Wer den Informationsfluss beim Denken verfolgen will, der muss auch die feinsten Ausläufer von Nervenzellen beobachten können, die selbst weit voneinander entfernte Zellen miteinander verbinden. Diese "Drähte" des Gehirns sind allerdings oft weniger als hundert Nanometer im Durchmesser dünn, was deutlich unter der optischen Auflösungsgrenze von Lichtmikroskopen liegt. Und: Sie sind fast überall im Gehirn so dicht gepackt, dass die einzelnen Fortsätze im Gewirr untergehen.

Nun haben Winfried Denk und Heinz Horstmann vom Max-Planck-Institut für medizinische Forschung aber eine neue Methode entwickelt, mit der sich die nötige Auflösung erzielen lässt: Sie kombinierten ein Elektronenmikroskop mit einem in der Probenkammer montierten Mikrotom, einem Apparat, der sehr dünne Gewebeschnitte herstellt. Das Mikrotom schneidet etwa 50 Nanometer dünne Scheibchen von einem Plastikblock ab, in dem das zu untersuchende Gehirngewebe eingebettet ist. Nach jedem Schnitt macht das Elektronenmikroskop ein Bild der Schnittfläche. Dieser Vorgang kann beliebig oft wiederholt und auch automatisiert werden. Auf diese Weise entsteht ein digitaler Bilderstapel und damit ein dreidimensionales Abbild der Gewebeprobe. In diesem kann man selbst dünnste Nervenfortsätze erkennen und in drei Dimensionen verfolgen.

Diese Methode, von den Autoren "Serielle Rasterelektronenmikroskopie der Blockoberfläche" (serial block-face scanning electron microscopy, SBFSEM) genannt, unterscheidet sich von bisher zur Beobachtung von biologische Proben verwendeten Verfahren zum einen dadurch, dass man zur Abbildung nicht Elektronen nutzt, die den dünnen Gewebeschitt durchdringen wie bei der Transmissionselektronenmikroskopie, sondern jene, die von der Oberfläche des Gewebeblocks zurückgeworfen werden. Hinzu kommt als zweiter wesentlicher Unterschied das in die Vakuumkammer des Elektronenmikroskops montierte Mikrotom.
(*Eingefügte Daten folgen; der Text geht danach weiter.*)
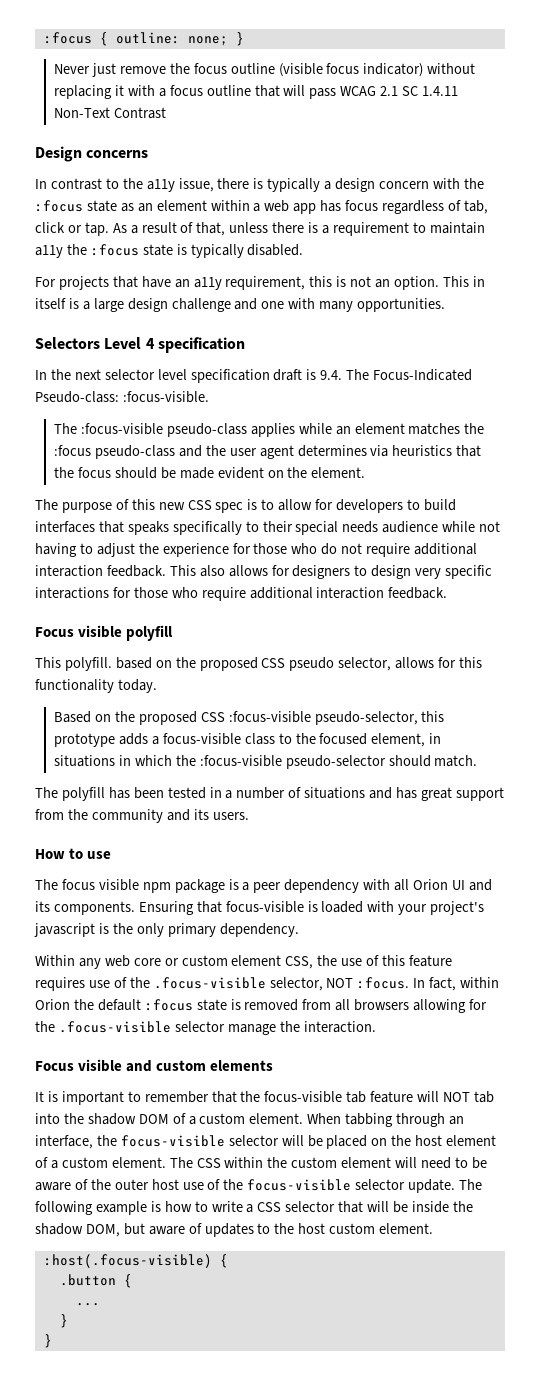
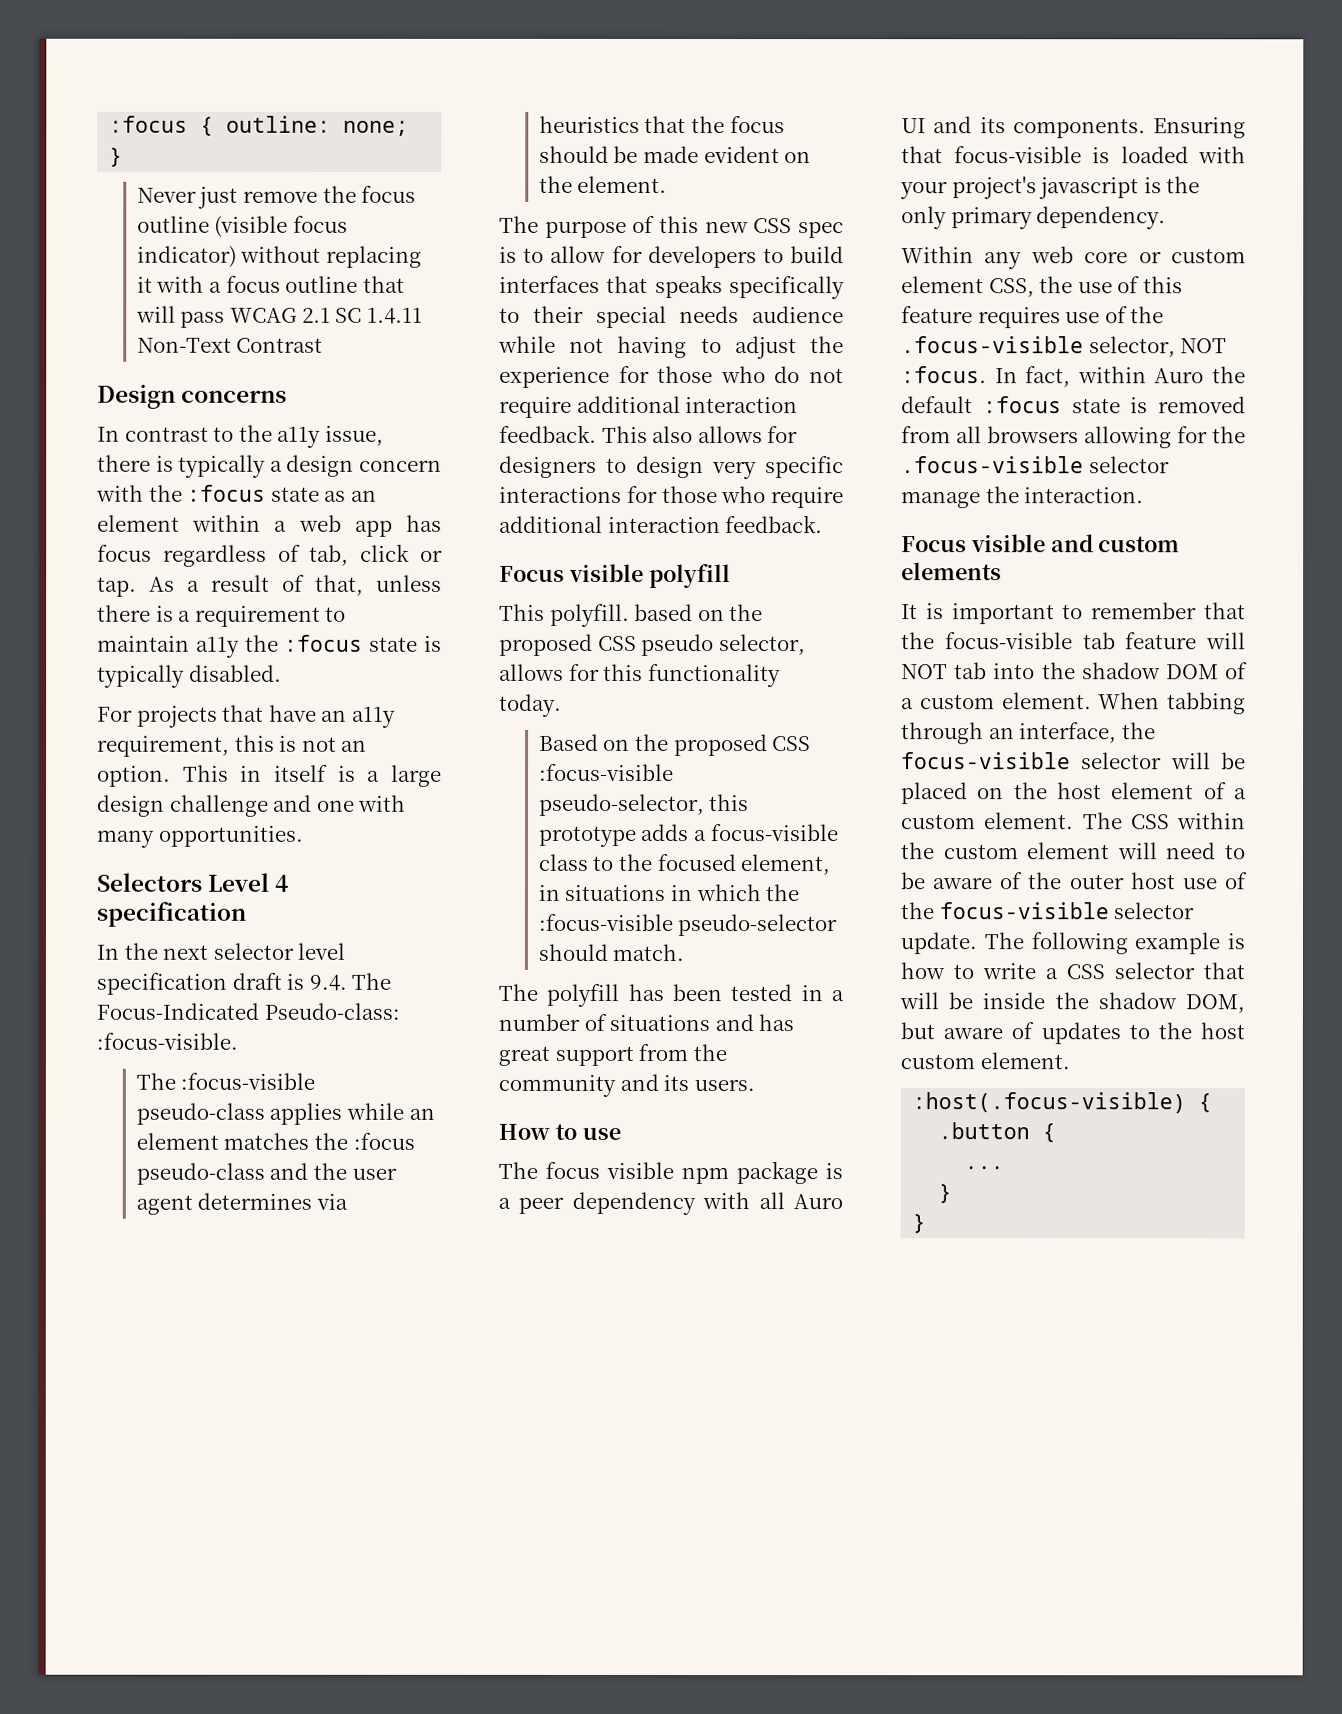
[413,879,449,890] Orion -> [793,1194,843,1210] Auro
[35,999,70,1010] Orion -> [1154,368,1205,384] Auro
Da konventionelle Mikrotome aus verschiedenen Gründen dafür nicht geeignet sind, haben die Autoren ein spezielles Mikrotom entwickelt, in dem sich insbesondere die Probe während des Schneidevorgangs nicht bewegt. Dies ist deshalb wichtig, da einer der Hauptvorteile der SBFSEM-Methode darin besteht, dass die Aufnahmen im Bilderstapel sehr gut überlappen, was das Verfolgen von neuronalen Fortsätzen erheblich erleichtert. Hingegen sind Ungenauigkeiten bei der Überlappung und Verzerrungen die Hauptprobleme bei der konventionellen Serienschnitt-Elektronenmikroskopie und müssen dort manuell korrigiert werden. Das macht die Aufnahme von großen Gewebebereichen praktisch unmöglich, während die Max-Planck-Forscher ohne weiteres Bilderstapel mit 2000 Bildern mit SBFSEM aufnehmen können.

Die Wissenschaftler erwarten, dass neue Färbetechniken und automatische Bilderkennungsmethoden es in Zukunft ermöglichen werden, Nervenfortsätze in SBFSEM-Bilderstapeln in großem Stil zu verfolgen. Während Wissenschaftler am Max-Planck-Institut für medizinische Forschung speziell an der Entschlüsselung neuronaler Schaltkreise interessiert sind, dürfte die neue Technik zur Herstellung dreidimensionaler Gewebeaufnahmen auch in anderen Bereichen der Biologie sowie in der diagnostischen Medizin auf erhebliches Interesse stoßen.